QNAP is well known for delivering network attached storage (NAS) devices. They range from small boxes that handle a few drives to larger systems that can support a mix of solid state and hard disk storage designed for the enterprise. Systems like its new TS-1277 (Fig. 1) can pack eight 3.5-in drives and four 2.5-in drives. It includes modular cooling support and PCI Express slots that peripheral cards like GPUs can be added to the mix. The TS-1277 runs an AMD Ryzen 7 1700 processor with a high-end graphics card installed.
1. TS-1277 runs an AMD Ryzen 7 1700 processor with a high-end graphics card installed.
Normally a NAS box has an operating system and a file server application. Most have additional features like web servers, backup services, and similar file related features. QNAP includes all these in addition to providing redundancy and other storage-related options.

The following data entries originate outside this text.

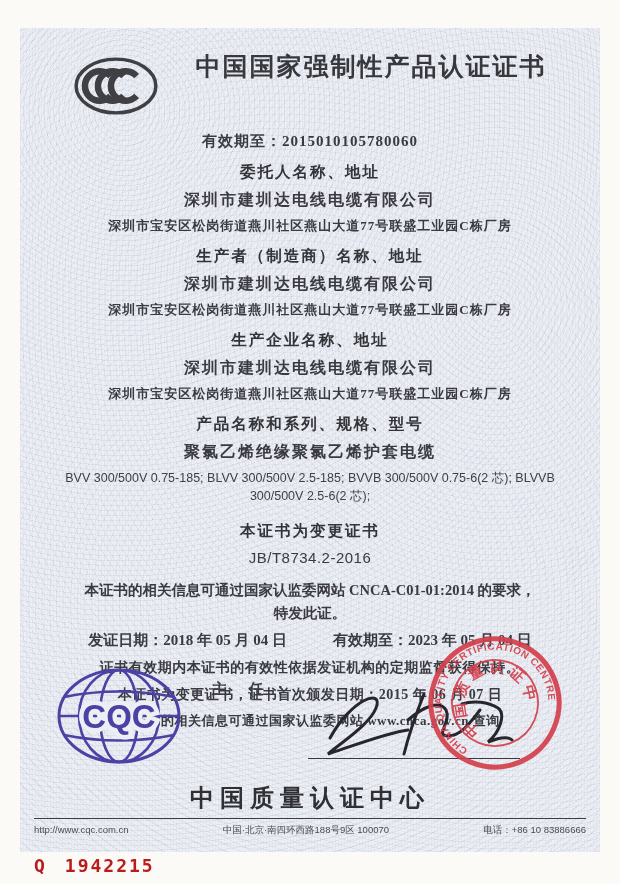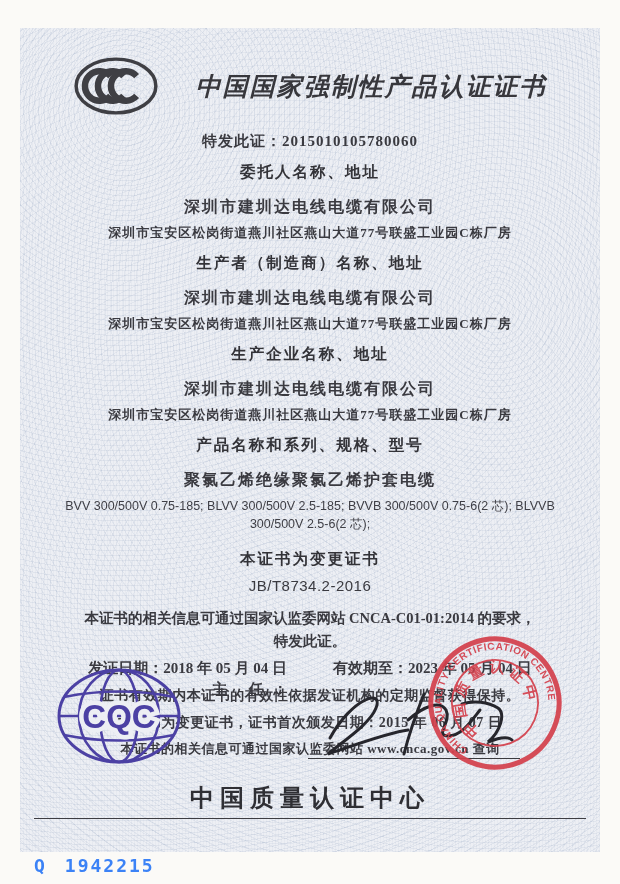--- a/index.html
+++ b/index.html
@@ -12,7 +12,7 @@
           repeating-radial-gradient(circle at 82% 34%, rgba(100,125,165,.09) 0 1px, rgba(0,0,0,0) 1px 6px),
           repeating-radial-gradient(circle at 45% 70%, rgba(100,125,165,.08) 0 1px, rgba(0,0,0,0) 1px 7px),
           repeating-linear-gradient(90deg, rgba(120,140,175,.06) 0 1px, rgba(0,0,0,0) 1px 3px);}
-  .hdr{display:flex;align-items:center;padding:22px 26px 0 44px;font-style:italic;}
+  .hdr{display:flex;align-items:flex-start;padding:22px 26px 0 44px;}
   .hdr .title{flex:1;text-align:center;font-size:25px;font-weight:bold;letter-spacing:2px;color:#37373c;}
   .body{text-align:center;}
   .certno{margin-top:10px;font:bold 15px "Liberation Serif","DejaVu Serif",serif;letter-spacing:1px;}

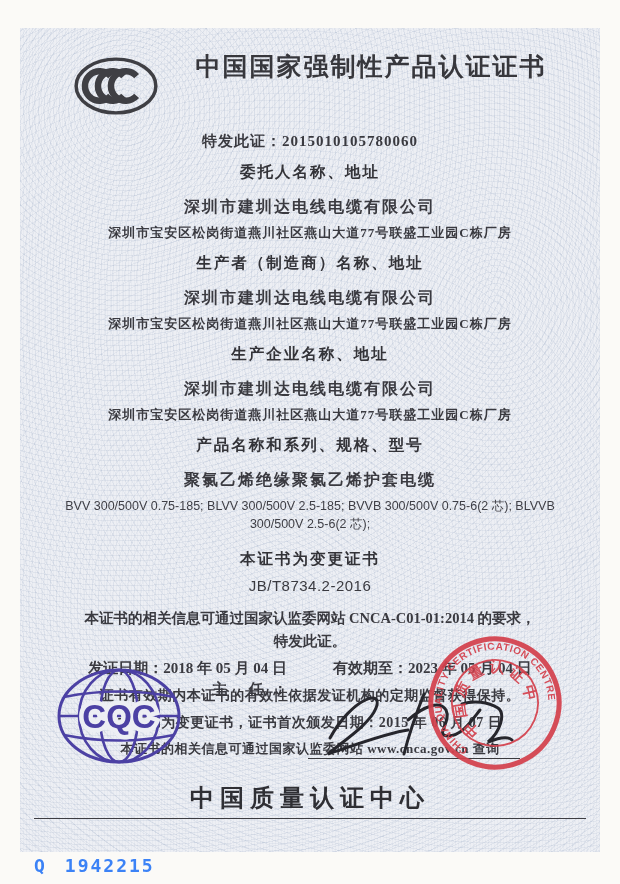--- a/index.html
+++ b/index.html
@@ -58,7 +58,7 @@
     </div>
 
     <div class="body">
-      <div class="certno">特发此证：2015010105780060</div>
+      <div class="certno">有效期至：2015010105780060</div>
 
       <div class="h">委托人名称、地址</div>
       <div class="co">深圳市建圳达电线电缆有限公司</div>

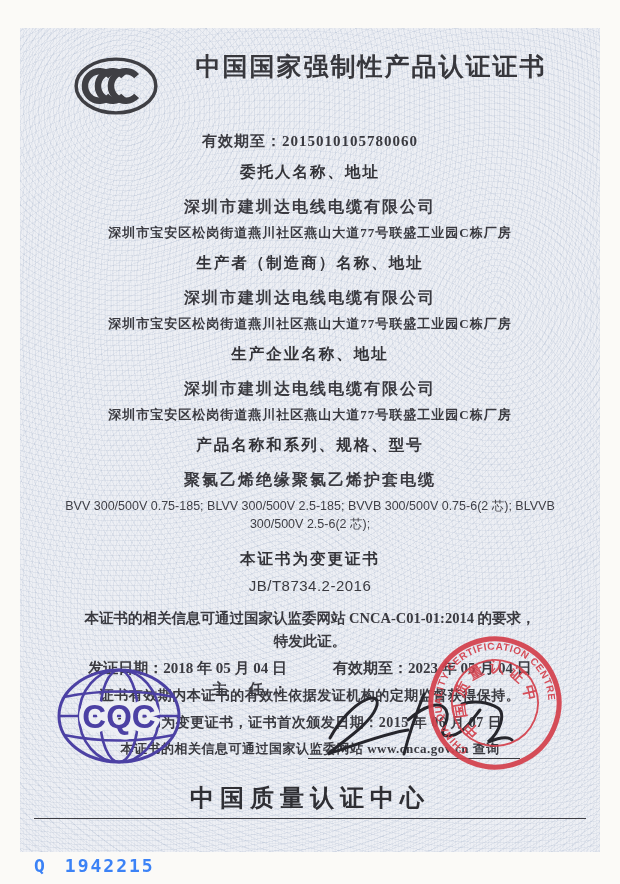--- a/index.html
+++ b/index.html
@@ -17,7 +17,7 @@
   .body{text-align:center;}
   .certno{margin-top:10px;font:bold 15px "Liberation Serif","DejaVu Serif",serif;letter-spacing:1px;}
   .h{margin-top:11px;font:bold 15.5px "Liberation Serif","DejaVu Serif",serif;letter-spacing:2px;color:#333338;}
-  .co{margin-top:14px;font:bold 16px "Liberation Serif","DejaVu Serif",serif;letter-spacing:2px;}
+  .co{margin-top:7px;font:bold 16px "Liberation Serif","DejaVu Serif",serif;letter-spacing:2px;}
   .addr{margin-top:6px;font:bold 13px "Liberation Serif","DejaVu Serif",serif;letter-spacing:1px;}
   .spec{margin:6px auto 16px;width:536px;font:12.5px/1.45 "Liberation Sans",sans-serif;color:#3f3f46;}
   .std{margin-top:7px;font:15px "Liberation Sans",sans-serif;letter-spacing:.5px;}

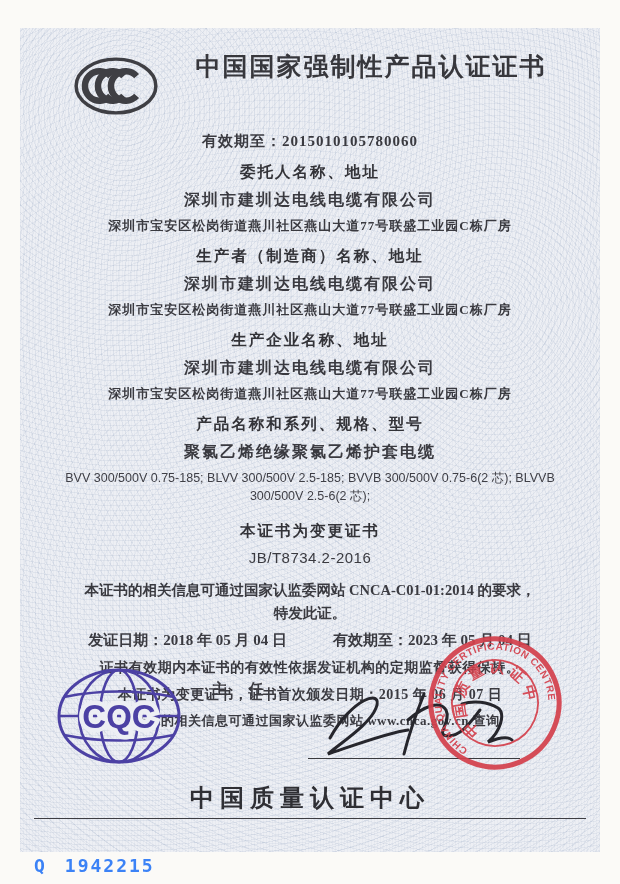--- a/index.html
+++ b/index.html
@@ -135,6 +135,11 @@
 
     <div class="org-name">中国质量认证中心</div>
     <div class="rule"></div>
+    <div class="foot">
+      <span>http://www.cqc.com.cn</span>
+      <span>中国·北京·南四环西路188号9区  100070</span>
+      <span>电话：+86 10 83886666</span>
+    </div>
   </div>
 
   <div class="serial">

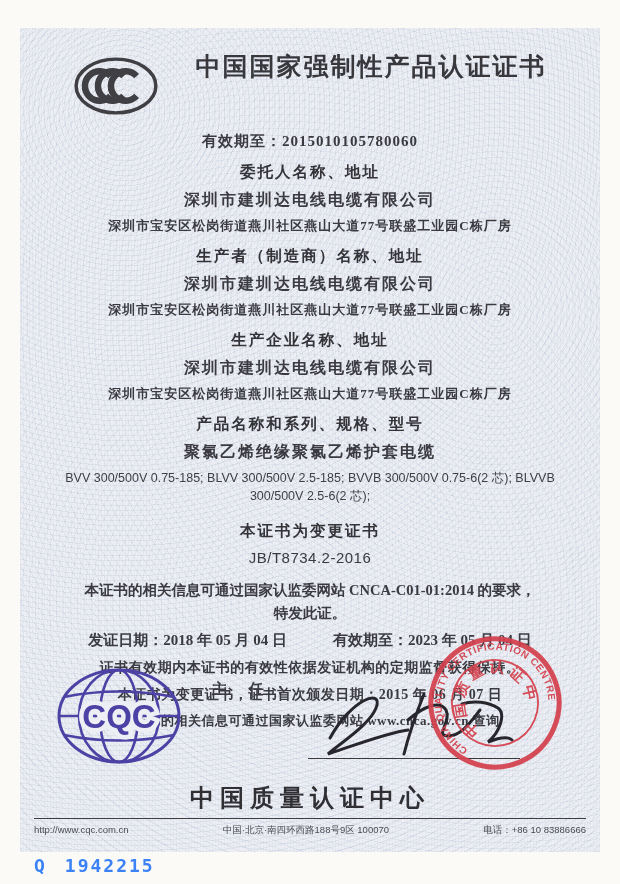--- a/index.html
+++ b/index.html
@@ -37,7 +37,7 @@
   .rule{position:absolute;left:14px;right:14px;top:790px;border-top:1.6px solid #3d3d42;height:0;}
   .foot{position:absolute;left:14px;right:14px;top:796px;display:flex;justify-content:space-between;
         align-items:baseline;font-size:9.5px;color:#4b4b52;}
-  .serial{position:absolute;left:34px;top:855px;color:#3b82f6;
+  .serial{position:absolute;left:34px;top:855px;color:#b91c1c;
           font-family:"DejaVu Sans Mono","Liberation Mono",monospace;font-size:18px;font-weight:bold;}
   .serial .num{margin-left:20px;letter-spacing:2px;}
 </style>

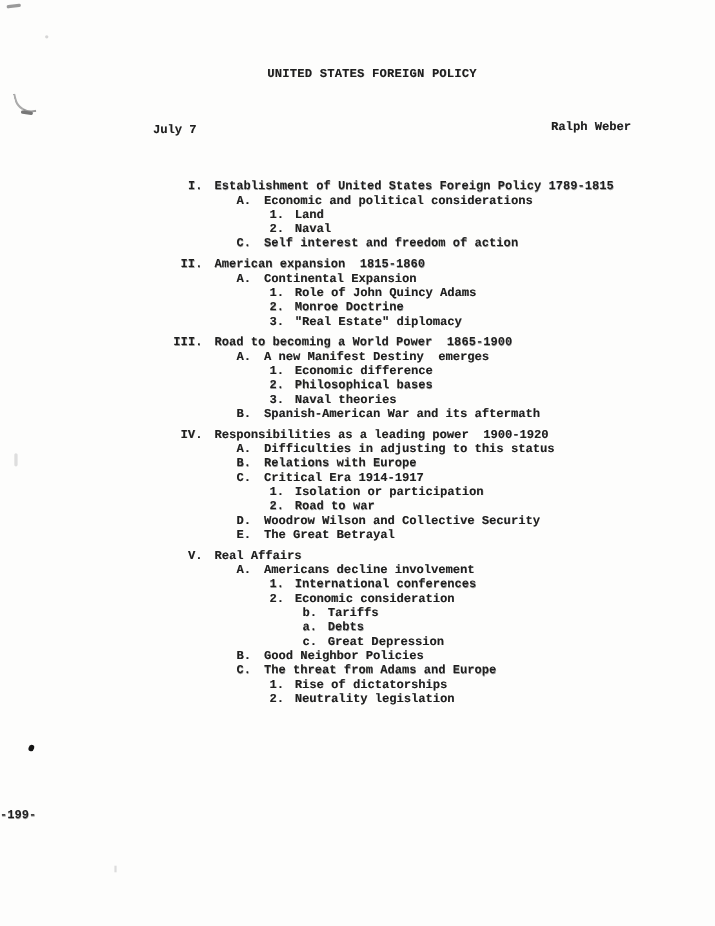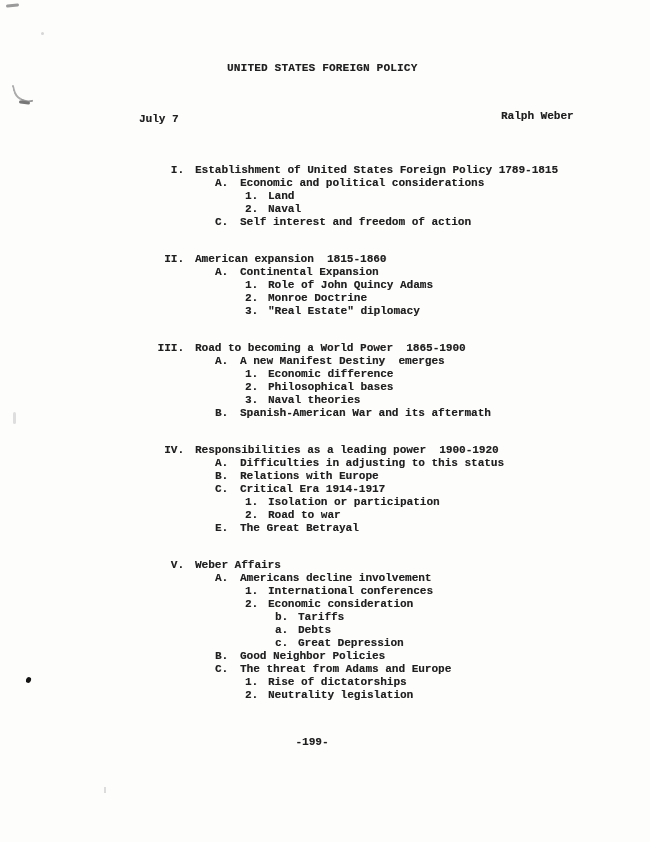--- a/index.html
+++ b/index.html
@@ -20,7 +20,7 @@
     text-shadow: 0.3px 0.3px 0.4px rgba(30,30,30,0.45);
   }
   .abs { position: absolute; white-space: pre; }
-  .doc-title   { top: 62px;  left: 227px; letter-spacing: 0.2px; }
+  .doc-title   { top: 62px;  left: 243px; letter-spacing: 0.2px; }
   .date-label  { top: 113px; left: 139px; }
   .author-name { top: 110px; left: 473px; margin-left: 28px; }
   .page-number { top: 736px; left: 0; width: 624px; text-align: center; }

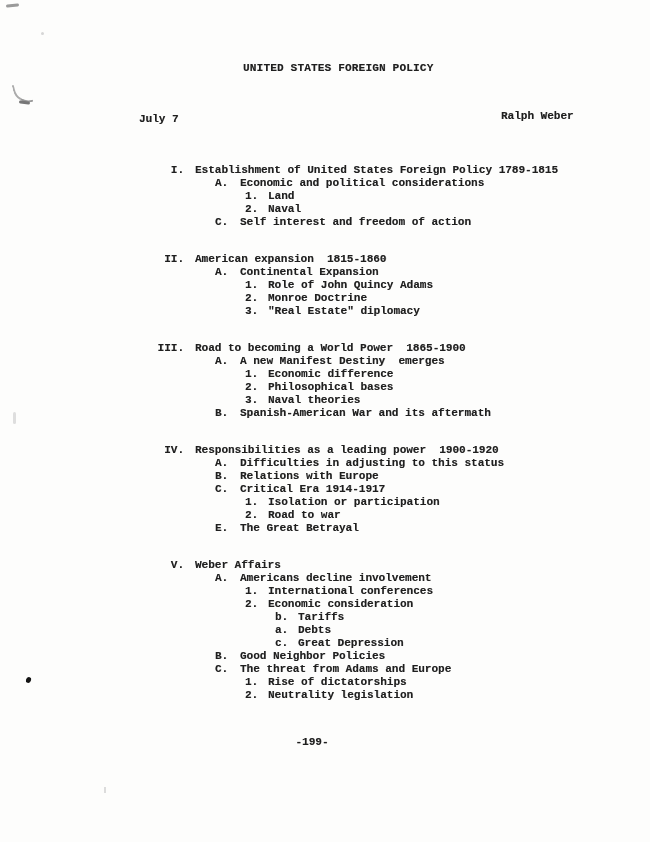--- a/index.html
+++ b/index.html
@@ -41,7 +41,7 @@
   .lvl1 .lbl { margin-left: 215px; width: 25px; }
   .lvl2 .lbl { margin-left: 245px; width: 23px; }
   .lvl3 .lbl { margin-left: 275px; width: 23px; }
-  .gap { margin-top: 24px; }
+  .gap { margin-top: 6px; }
 
   
   .mark { position: absolute; }

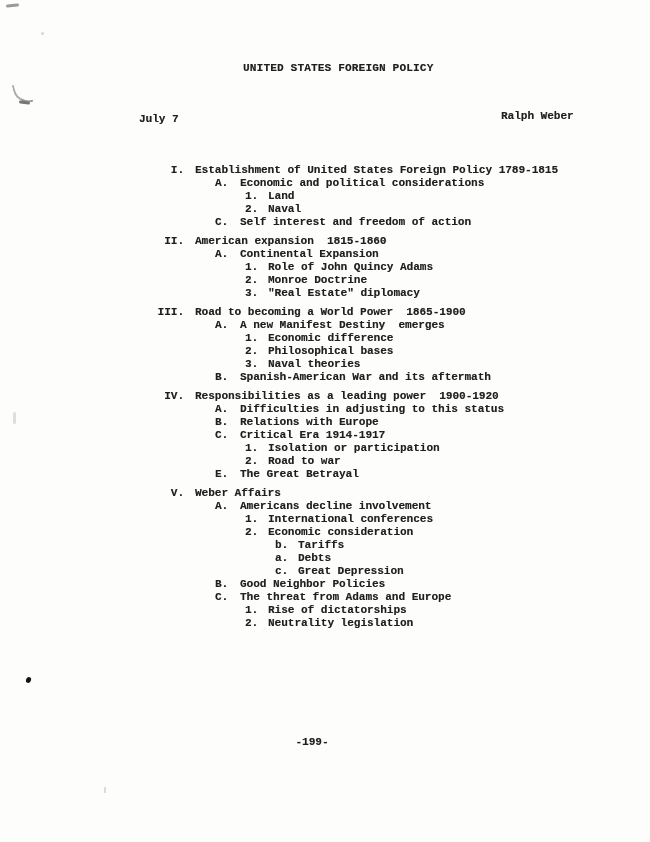--- a/index.html
+++ b/index.html
@@ -113,6 +113,7 @@
       <div class="line lvl1"><span class="lbl">C.</span><span>Critical Era 1914-1917</span></div>
       <div class="line lvl2"><span class="lbl">1.</span><span>Isolation or participation</span></div>
       <div class="line lvl2"><span class="lbl">2.</span><span>Road to war</span></div>
+      <div class="line lvl1"><span class="lbl">D.</span><span>Woodrow Wilson and Collective Security</span></div>
       <div class="line lvl1"><span class="lbl">E.</span><span>The Great Betrayal</span></div>
       <div class="line lvl0 gap"><span class="lbl">V.</span><span>Weber Affairs</span></div>
       <div class="line lvl1"><span class="lbl">A.</span><span>Americans decline involvement</span></div>

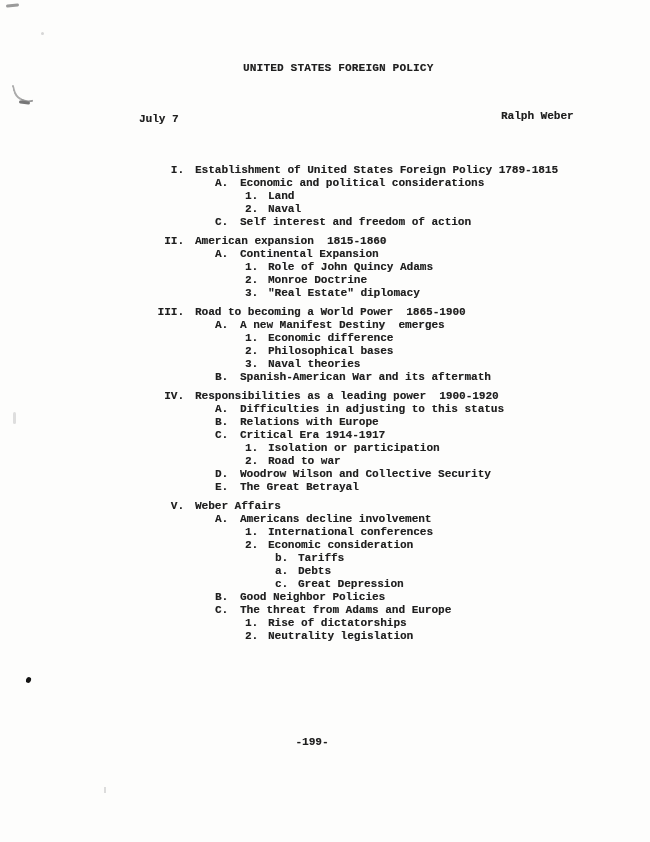--- a/index.html
+++ b/index.html
@@ -115,7 +115,7 @@
       <div class="line lvl2"><span class="lbl">2.</span><span>Road to war</span></div>
       <div class="line lvl1"><span class="lbl">D.</span><span>Woodrow Wilson and Collective Security</span></div>
       <div class="line lvl1"><span class="lbl">E.</span><span>The Great Betrayal</span></div>
-      <div class="line lvl0 gap"><span class="lbl">V.</span><span>Weber Affairs</span></div>
+      <div class="line lvl0 gap"><span class="lbl">V.</span><span>Real Affairs</span></div>
       <div class="line lvl1"><span class="lbl">A.</span><span>Americans decline involvement</span></div>
       <div class="line lvl2"><span class="lbl">1.</span><span>International conferences</span></div>
       <div class="line lvl2"><span class="lbl">2.</span><span>Economic consideration</span></div>

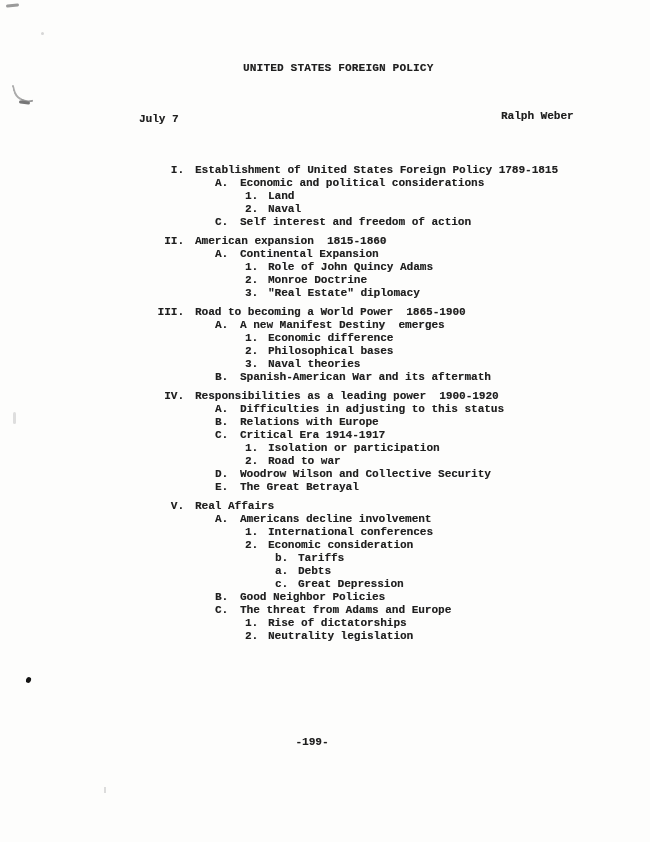--- a/index.html
+++ b/index.html
@@ -23,7 +23,7 @@
   .doc-title   { top: 62px;  left: 243px; letter-spacing: 0.2px; }
   .date-label  { top: 113px; left: 139px; }
   .author-name { top: 110px; left: 473px; margin-left: 28px; }
-  .page-number { top: 736px; left: 0; width: 624px; text-align: center; }
+  .page-number { top: 736px; left: 0; width: 624px; text-align: left; }
 
   #outline {
     position: absolute;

QNAP’s management interface has gotten significantly more robust as it has added more processing power and memory to their systems. It already supports virtual machines as well as LXC and Docker containers. This essentially moves QNAP from being just a storage provider to a server provider. This can be quite handy for users ,since QNAP’s solutions tend to be plug-and-play. Just add the drives to the system and everything works.
Lately the company have been adding some interesting software to the mix to take advantage of the processing power, like the GPUs found in platforms like the TS-1277. At this year’s Consumer Electronics Show, QNAP was showing off QuAI, an artificial intelligence (AI) package that allows developers “to quickly build, train, and optimize AI models running on QNAP NAS products.” The image classification demo (Fig. 2) was identifying objects in real time.
2. The QuAI artificial intelligence (AI) package allows developers to build, train and optimize AI models like this streaming video analysis.
The QuAI support is built on QNAP’s container support (Fig. 3). It supports the popular machine learning (ML) frameworks, including CNTK, MXNet, TensorFlow, and Caffe. Using one of these frameworks is as easy as selecting and creating a matching container. This support works with standard GPGPUs like those from NVidia. A NAS box is a good match for AI applications because of the storage needed for related data used when training models.
3. The QuAI support is built on QNAP’s container support and takes advantage of the system’s GPGPU card.
The QIoT Container is can handle applications other than AI. It can also deliver a private cloud for IoT applications (Fig. 4). The system supports IoT protocols like MQTT, HTTP, COAP, and AMQP. The NAS boxes already provide storage in a reliable and secure fashion. It supports the open-source Eclipse Ponte, and multiple instances can be running for high availability (HA) environments. Ponte is built on Node.JS, an event-driven, non-blocking I/O model. This new support allows microservices to run on the NAS box. QIoT can also be integrated with public cloud solutions.
4. QIoT Container can be used to build up a private IoT cloud system, complete with a rules engine that links data with devices and applications.
QNAP has move well past NAS devices that just provide storage but it has maintained the ease of use normally associated with NAS boxes.